De l’autre côté du Périph

 
Critique par |

Ceux qui nous lisent régulièrement savent déjà qu’on a du mal à supporter une certaine tendance de la comédie française, plus précisément lorsque celle-ci essaye de s’approprier un style comique à l’américaine sans y réussir, comme le montre un cinéaste tel que Pascal Chaumeil avec L’arnacoeur ou Un plan parfait. Pourtant, il existe des exceptions à cette règle. La preuve : De l’autre côté du périph, une des plus belle surprises de cette fin d’année.

La formule est celle du buddy movie, qui oppose donc deux individus très différents qui sont forcés à travailler ensemble. Il s’agit, en l’occurrence, d’Ousmane Diakité (Omar Sy) et François Monge (Laurent Lafitte). L’un fait partie de la section financière de Bobigny, l’autre de la police criminelle. Lorsque le cadavre de la femme du premier patron de France est retrouvé à Bobigny, les deux flics vont devoir faire équipe. Le problème, pour l’ambitieux Monge au moins, c’est que le style très « banlieue » de son collègue, pas très bien vu dans la capitale, pourrait lui couter la promotion. Ousmane, de son côté, est persuadé que l’enquête soit liée à un complot plus large auquel il dédie toutes ses énergies depuis des mois. Les deux arriveront-ils à clore l’affaire sans s’entretuer ?
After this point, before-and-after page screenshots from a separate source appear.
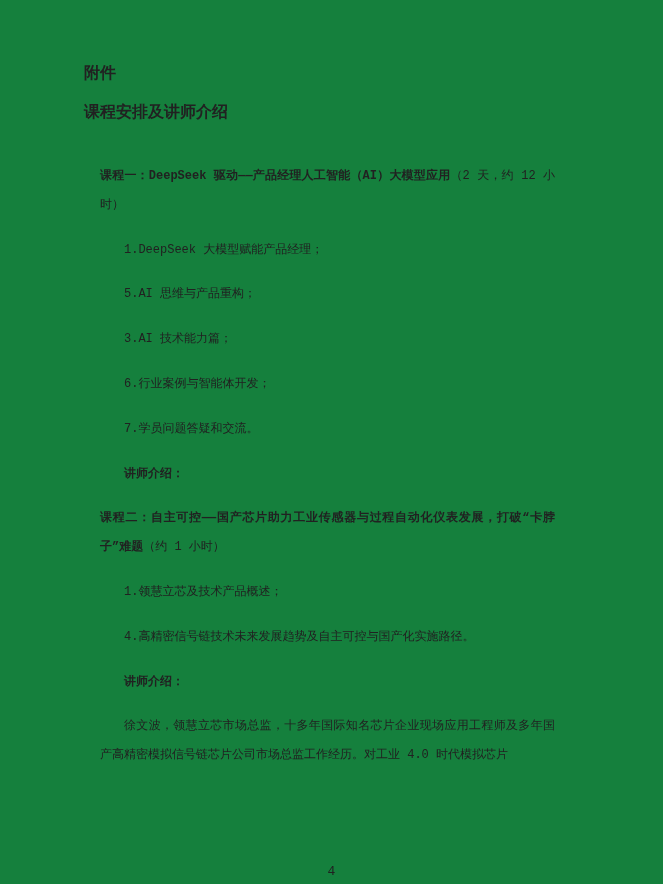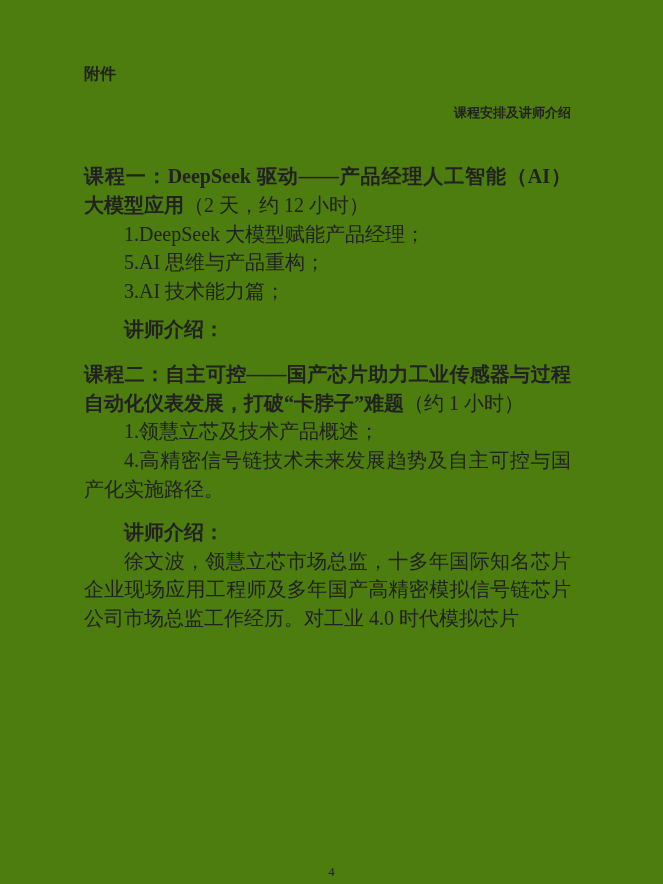--- a/index.html
+++ b/index.html
@@ -1,46 +1,46 @@
 <!DOCTYPE html>
 <html><head>
 <meta charset="utf-8">
 <style>
   html, body { margin: 0; padding: 0; background: #ffffff; }
   .page {
     position: relative;
     width: 663px;
     height: 884px;
-    background: #4d7c0f;
+    background: #15803d;
     overflow: hidden;
-    font-family: Liberation Serif, serif;
+    font-family: Liberation Mono, monospace;
     color: #212121;
   }
   .content {
     position: absolute;
     left: 84px;
     top: 0;
     width: 487px;
   }
   .attachment {
     margin: 63px 0 0 0;
     font-size: 16px;
     line-height: 22px;
     font-weight: bold;
   }
   .doc-title {
     margin: 14px 0 4px 0;
-    font-size: 13px;
+    font-size: 16px;
     line-height: 28px;
     font-weight: bold;
-    text-align: right;
+    text-align: left;
   }
   .para {
-    margin: 0;
-    font-size: 20px;
+    margin: 16px;
+    font-size: 12px;
     line-height: 28.8px;
     text-align: justify;
   }
   .course-heading { margin-top: 35px; font-weight: bold; }
   .course-heading.second { margin-top: 16px; }
   .course-heading .normal { font-weight: normal; }
   .indent { text-indent: 2em; }
   .lecturer-heading { margin-top: 9px; font-weight: bold; text-indent: 2em; }
   .lecturer-heading.second { margin-top: 14px; }
   .page-number {
@@ -62,20 +62,22 @@
 
     <p class="attachment">附件</p>
 
     <h1 class="doc-title">课程安排及讲师介绍</h1>
 
     <p class="para course-heading"><span>课程一：DeepSeek 驱动——产品经理人工智能（AI）大模型应用</span><span class="normal">（2 天，约 12 小时）</span></p>
 
     <p class="para indent">1.DeepSeek 大模型赋能产品经理；</p>
     <p class="para indent">5.AI 思维与产品重构；</p>
     <p class="para indent">3.AI 技术能力篇；</p>
+    <p class="para indent">6.行业案例与智能体开发；</p>
+    <p class="para indent">7.学员问题答疑和交流。</p>
 
     <p class="para lecturer-heading">讲师介绍：</p>
 
     <p class="para course-heading second"><span>课程二：自主可控——国产芯片助力工业传感器与过程自动化仪表发展，打破“卡脖子”难题</span><span class="normal">（约 1 小时）</span></p>
 
     <p class="para indent">1.领慧立芯及技术产品概述；</p>
     <p class="para indent">4.高精密信号链技术未来发展趋势及自主可控与国产化实施路径。</p>
 
     <p class="para lecturer-heading second">讲师介绍：</p>
     <p class="para indent">徐文波，领慧立芯市场总监，十多年国际知名芯片企业现场应用工程师及多年国产高精密模拟信号链芯片公司市场总监工作经历。对工业 4.0 时代模拟芯片</p>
Contrairement à d’autres films français qui s’inspirent de modèles américains, De l’autre côté du périph ne cache jamais ses sources : si la toute première séquence était suffisante pour faire le lien avec Le flic de Beverly Hills, une des grandes références dans la typologie du buddy movie, l’hommage devient plus explicite, et plus amusant, quand Ousmane affirme ouvertement qu’Axel Foley, le personnage d’Eddie Murphy, est une inspiration pour lui, jusqu’à ce qu’il utilise la musique du film comme signal d’appel sur son portable. Et lorsque Monge jette un œil à la collection DVD du collègue, il cite juste un titre, emblématique : l’intégrale de L’arme fatale. Le parisien, lui, préfère Le professionnel avec Jean-Paul Belmondo, et le contraste cinéphile devient le miroir parfait de l’opposition entre les styles de jeu des deux comédiens, ingrédient-clé d’un produit dont la réussite ne se base pas sur l’originalité du scénario, très fidèle à la formule classique du genre, mais sur l’alchimie entre Lafitte, plus « académique », et Sy, plus libre et spontané. Ceux qui attendent toujours un quatrième épisode du Flic de Beverly Hills auront de quoi se réjouir.